Supplied material below:

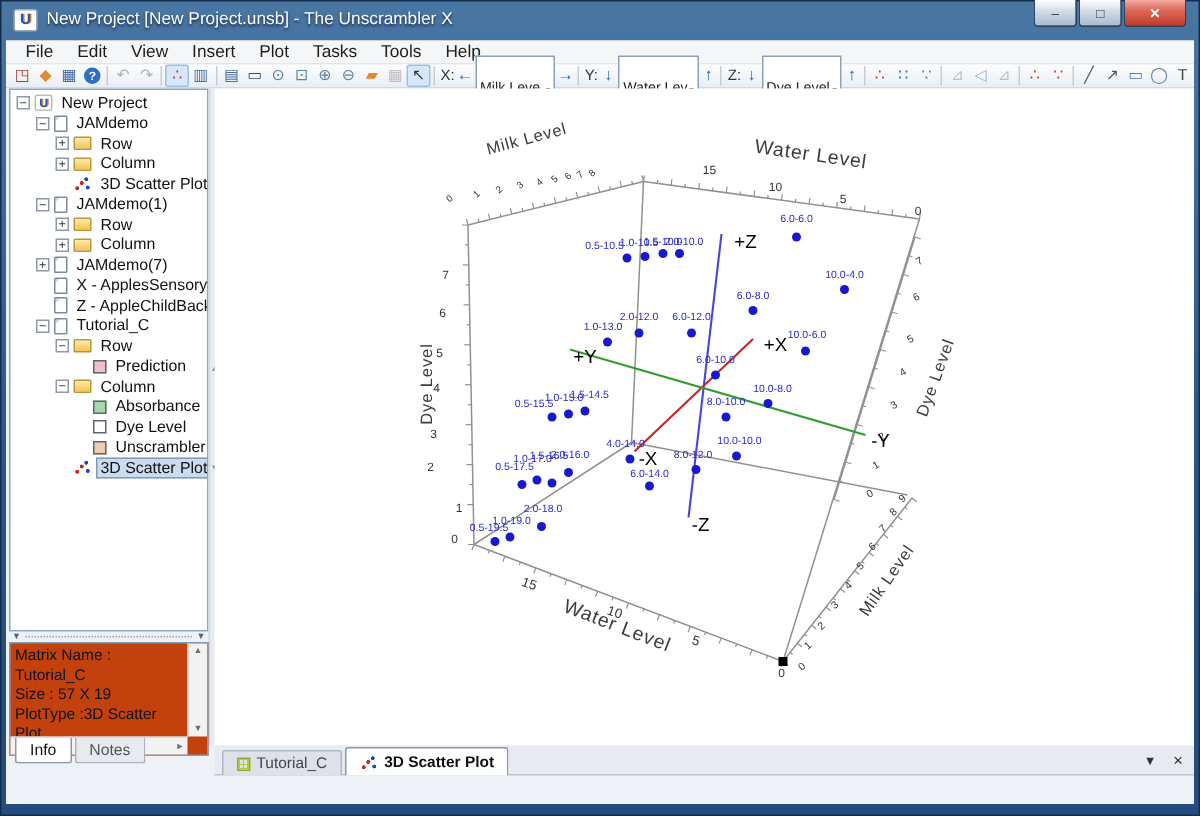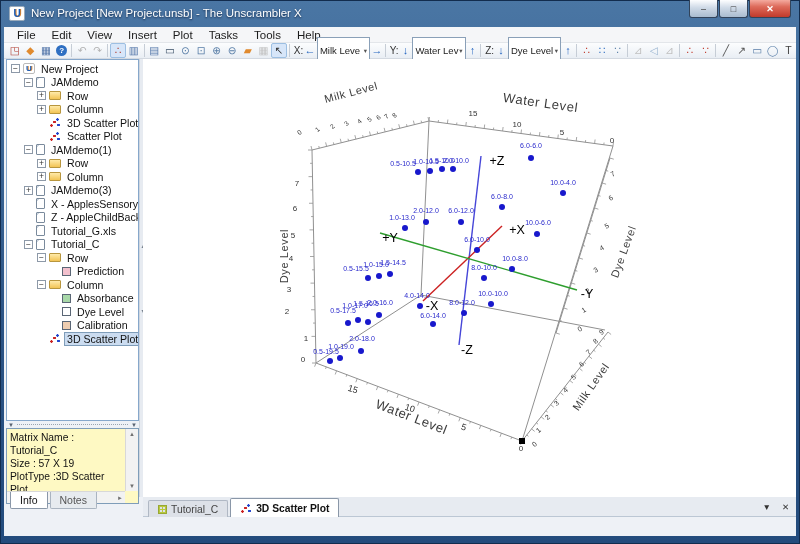--- a/index.html
+++ b/index.html
@@ -19,21 +19,21 @@
   .client{position:absolute;left:4px;right:4px;top:27px;bottom:8px;background:#eef1f6}
   .menubar{position:absolute;left:0;top:0;right:0;height:16px;background:#f5f6f8;border-bottom:1px solid #e3e6ea;display:flex;align-items:center;padding-left:5px}
   .menu-item{padding:1px 8px;font-size:11.5px;color:#1c1c1c}
   .toolbar{position:absolute;left:0;top:16px;right:0;height:16px;background:linear-gradient(#fcfdfe,#e9eef4);border-bottom:1px solid #d3d9e1;display:flex;align-items:center;padding-left:3px}
   .ticon{width:17px;height:15px;display:flex;align-items:center;justify-content:center;font-size:10.5px;border:1px solid transparent;background:none;line-height:1}
   .ticon.sel{background:#d7e6f9;border-color:#9dbfe2;border-radius:2px}
   .ticon .rnd{width:11px;height:11px;border-radius:50%;display:flex;align-items:center;justify-content:center;font-size:8px;font-weight:bold;color:#fff}
   .tsep{width:1px;height:13px;background:#c6cdd6;margin:0 2px}
   .axlbl{font-size:10px;color:#333;margin:0 1px 0 2px}
   .axarrow{font-size:11px;font-weight:bold;color:#2465c0;width:13px;text-align:center;border:none;background:none;line-height:1}
-  .axdd{width:58px;height:28px;border:1px solid #8aa0b8;background:#fff;display:flex;align-items:center;font-size:9.5px;padding:0 2px;color:#222;margin:0 1px}
+  .axdd{width:58px;height:28px;border:1px solid #8aa0b8;background:#fff;display:flex;align-items:flex-end;font-size:9.5px;padding:0 2px;color:#222;margin:0 1px}
   .axdd .val{flex:1;overflow:hidden;white-space:nowrap}
   .axdd .caret{font-size:6.5px;color:#555}
   
   .treepanel{position:absolute;left:2px;top:32px;width:133px;height:362px;background:#fff;border:1px solid #86a7cb;overflow:hidden;padding:2px 0 0 2px}
   .trow{display:flex;align-items:center;height:13.5px;white-space:nowrap;font-size:10.6px;color:#111}
   .texp{flex:0 0 9px;width:9px;height:9px;border:1px solid #8d99a8;background:#fff;font-size:8.5px;line-height:7px;text-align:center;color:#333;margin-right:3px}
   .tspace{flex:0 0 12px}
   .ticn{flex:0 0 auto;margin-right:3px}
   .i-logo{width:12px;height:11px;background:#fff;border:1px solid #bbb;border-radius:2px;font-size:8px;font-weight:bold;color:#1a5bb5;text-shadow:1px 0 0 #d9822b;display:flex;align-items:center;justify-content:center}
   .i-doc{width:9px;height:11px;background:linear-gradient(135deg,#cdd6e0 0 2px,#fff 2px);border:1px solid #7a8a9c;border-radius:1px}
@@ -48,21 +48,21 @@
      repeating-linear-gradient(0deg,#b9c83e 0 1px,transparent 1px 3px),
      repeating-linear-gradient(90deg,#b9c83e 0 1px,transparent 1px 3px)}
   .tlabel{padding:0 2px;border:1px solid transparent}
   .trow.sel .tlabel{background:#cbdcf0;border-color:#7f9db9}
   
   .vsplit{position:absolute;left:135px;top:32px;width:8px;height:438px;background:#e7ebf1;border-left:1px solid #cfd6df;border-right:1px solid #cfd6df;
     display:flex;flex-direction:column;align-items:center;justify-content:center;gap:58px;color:#76808c;font-size:6px}
   .hsplit{position:absolute;left:2px;top:394px;width:133px;height:7px;display:flex;align-items:center;gap:3px;padding:0 2px;color:#5a6472;font-size:6px}
   .hsplit .dots{flex:1;border-top:1px dotted #9aa4b0;height:0}
   
-  .infopanel{position:absolute;left:2px;top:401px;width:133px;height:76px;background:#fef9c3;border:1px solid #7f9db9}
+  .infopanel{position:absolute;left:2px;top:401px;width:133px;height:76px;background:#c2410c;border:1px solid #7f9db9}
   .infotext{position:absolute;left:0;top:0;right:13px;bottom:12px;overflow:hidden;padding:2px 3px;font-size:10.3px;line-height:13px;color:#111}
   .vscroll{position:absolute;right:0;top:0;bottom:12px;width:13px;background:#f2f2f2;border-left:1px solid #d8d8d8;display:flex;flex-direction:column;justify-content:space-between;align-items:center;font-size:6px;color:#707070;padding:2px 0}
   .hscroll{position:absolute;left:0;bottom:0;right:13px;height:12px;background:#f2f2f2;border-top:1px solid #d8d8d8;display:flex;justify-content:space-between;align-items:center;font-size:6px;color:#707070;padding:0 2px}
   .infotabs{position:absolute;left:2px;top:465px;width:140px;height:20px;display:flex;gap:2px;padding-left:4px}
   .itab{padding:2px 9px 3px;font-size:10.5px;border:1px solid #aab4c0;border-top:none;border-radius:0 0 2px 2px;background:#e7ebef;color:#555;height:17px}
   .itab.active{background:#fff;color:#111;border-color:#8a97a8}
   
   .plotarea{position:absolute;left:139px;top:32px;width:653px;height:438px;background:#fff}
   .plotarea svg{display:block}
   .plotarea text{font-family:"Liberation Sans",sans-serif}
@@ -187,59 +187,49 @@
         <div class="trow" style="padding-left: 28px;">
           <div class="texp">+</div>
           <span class="ticn i-folder"></span>
           <span class="tlabel">Column</span>
         </div>
         <div class="trow" style="padding-left: 28px;">
           <div class="tspace"></div>
           <span class="ticn i-scatter"></span>
           <span class="tlabel">3D Scatter Plot</span>
         </div>
-        <div class="trow" style="padding-left: 28px;">
-          <div class="tspace"></div>
-          <span class="ticn i-scatter"></span>
-          <span class="tlabel">Scatter Plot</span>
-        </div>
         <div class="trow" style="padding-left: 15px;">
           <div class="texp">−</div>
           <span class="ticn i-doc"></span>
           <span class="tlabel">JAMdemo(1)</span>
         </div>
         <div class="trow" style="padding-left: 28px;">
           <div class="texp">+</div>
           <span class="ticn i-folder"></span>
           <span class="tlabel">Row</span>
         </div>
         <div class="trow" style="padding-left: 28px;">
           <div class="texp">+</div>
           <span class="ticn i-folder"></span>
           <span class="tlabel">Column</span>
         </div>
         <div class="trow" style="padding-left: 15px;">
           <div class="texp">+</div>
           <span class="ticn i-doc"></span>
-          <span class="tlabel">JAMdemo(3)</span>
+          <span class="tlabel">JAMdemo(7)</span>
         </div>
         <div class="trow" style="padding-left: 15px;">
           <div class="tspace"></div>
           <span class="ticn i-doc"></span>
           <span class="tlabel">X - ApplesSensoryChem</span>
         </div>
         <div class="trow" style="padding-left: 15px;">
           <div class="tspace"></div>
           <span class="ticn i-doc"></span>
           <span class="tlabel">Z - AppleChildBackground</span>
-        </div>
-        <div class="trow" style="padding-left: 15px;">
-          <div class="tspace"></div>
-          <span class="ticn i-doc"></span>
-          <span class="tlabel">Tutorial_G.xls</span>
         </div>
         <div class="trow" style="padding-left: 15px;">
           <div class="texp">−</div>
           <span class="ticn i-doc"></span>
           <span class="tlabel">Tutorial_C</span>
         </div>
         <div class="trow" style="padding-left: 28px;">
           <div class="texp">−</div>
           <span class="ticn i-folder"></span>
           <span class="tlabel">Row</span>
@@ -260,21 +250,21 @@
           <span class="tlabel">Absorbance</span>
         </div>
         <div class="trow" style="padding-left: 41px;">
           <div class="tspace"></div>
           <span class="ticn i-sq" style="background: rgb(255, 255, 255);"></span>
           <span class="tlabel">Dye Level</span>
         </div>
         <div class="trow" style="padding-left: 41px;">
           <div class="tspace"></div>
           <span class="ticn i-sq" style="background: rgb(238, 205, 176);"></span>
-          <span class="tlabel">Calibration</span>
+          <span class="tlabel">Unscrambler</span>
         </div>
         <div class="trow sel" style="padding-left: 28px;">
           <div class="tspace"></div>
           <span class="ticn i-scatter"></span>
           <span class="tlabel">3D Scatter Plot</span>
         </div>
       </div>
 
     <div class="vsplit" id="vsplit">
         <span>▴</span>

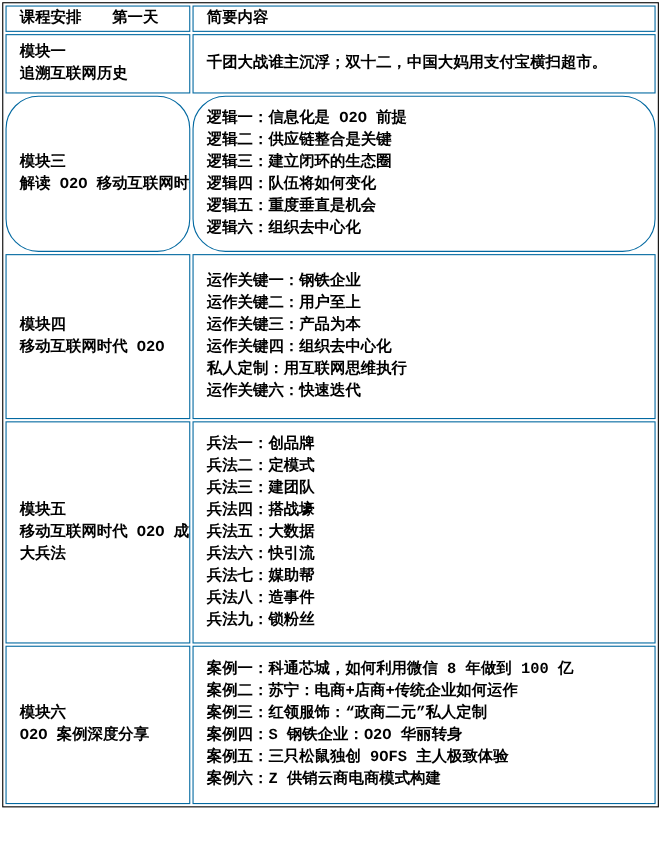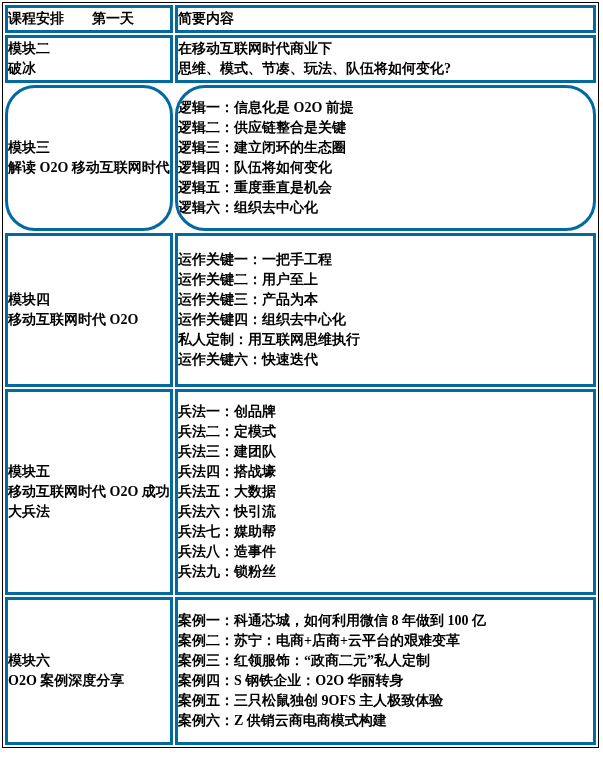--- a/index.html
+++ b/index.html
@@ -19,25 +19,26 @@
     border-spacing: 2px;
     border: 1px solid #000000;
     background: #ffffff;
     table-layout: fixed;
     width: 597px;
     color: #000000;
     font-size: 14px;
     font-weight: bold;
   }
   table.schedule td {
-    border: 3px solid #0369a1;
-    padding: 1px 0;
+    border: 1px solid #0369a1;
+    padding: 1px 12px;
     vertical-align: middle;
     line-height: 20px;
     overflow: hidden;
+    font-family: Liberation Mono, monospace;
   }
   col.c1 { width: 168px; }
   col.c2 { width: 421px; }
   tr.rh-hdr td { height: 18px; vertical-align: middle; }
   tr.rh-1 td { height: 50px; }
   tr.rh-2 td { height: 38px; }
   tr.rh-3 td { height: 138px; border-radius: 30px; }
   tr.rh-4 td { height: 146px; }
   tr.rh-5 td { height: 198px; margin-left: 20px; }
   tr.rh-6 td { height: 140px; }
@@ -57,31 +58,30 @@
     <tbody>
         <tr class="rh-hdr">
       <td>
         <span>课程安排</span><span class="day-label">第一天</span>
       </td>
       <td>
         <span>简要内容</span>
       </td>
     </tr>
 
-
-    <tr class="rh-2">
+    <tr class="rh-1">
       <td class="module-cell">
-        <div class="line">模块二</div>
-        <div class="line">破冰</div>
+        <div class="line">模块一</div>
+        <div class="line">追溯互联网历史</div>
       </td>
       <td class="content-cell">
-        <div class="line">在移动互联网时代商业下</div>
-        <div class="line">思维、模式、节凑、玩法、队伍将如何变化?</div>
+        <div>千团大战谁主沉浮；双十二，中国大妈用支付宝横扫超市。</div>
       </td>
     </tr>
+
 
     <tr class="rh-3">
       <td class="module-cell">
         <div class="line">模块三</div>
         <div class="line">解读 O2O 移动互联网时代</div>
       </td>
       <td class="content-cell">
         <div class="line">逻辑一：信息化是 O2O 前提</div>
         <div class="line">逻辑二：供应链整合是关键</div>
         <div class="line">逻辑三：建立闭环的生态圈</div>
@@ -90,21 +90,21 @@
         <div class="line">逻辑六：组织去中心化</div>
       </td>
     </tr>
 
     <tr class="rh-4">
       <td class="module-cell">
         <div class="line">模块四</div>
         <div class="line">移动互联网时代 O2O</div>
       </td>
       <td class="content-cell">
-        <div class="line">运作关键一：一把手工程</div>
+        <div class="line">运作关键一：钢铁企业</div>
         <div class="line">运作关键二：用户至上</div>
         <div class="line">运作关键三：产品为本</div>
         <div class="line">运作关键四：组织去中心化</div>
         <div class="line">私人定制：用互联网思维执行</div>
         <div class="line">运作关键六：快速迭代</div>
       </td>
     </tr>
 
     <tr class="rh-5">
       <td class="module-cell">
@@ -125,21 +125,21 @@
       </td>
     </tr>
 
     <tr class="rh-6">
       <td class="module-cell">
         <div class="line">模块六</div>
         <div class="line">O2O 案例深度分享</div>
       </td>
       <td class="content-cell">
         <div class="line">案例一：科通芯城，如何利用微信 8 年做到 100 亿</div>
-        <div class="line">案例二：苏宁：电商+店商+云平台的艰难变革</div>
+        <div class="line">案例二：苏宁：电商+店商+传统企业如何运作</div>
         <div class="line">案例三：红领服饰：“政商二元”私人定制</div>
         <div class="line">案例四：S 钢铁企业：O2O 华丽转身</div>
         <div class="line">案例五：三只松鼠独创 9OFS 主人极致体验</div>
         <div class="line">案例六：Z 供销云商电商模式构建</div>
       </td>
     </tr>
 
   </tbody>
     </table>
 </div>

End of Supplied material.

Instructions for the task ▸ Scan the entries above for lines with "axdd" in them, then report how many there are as a plain number.

Solution ▸ 4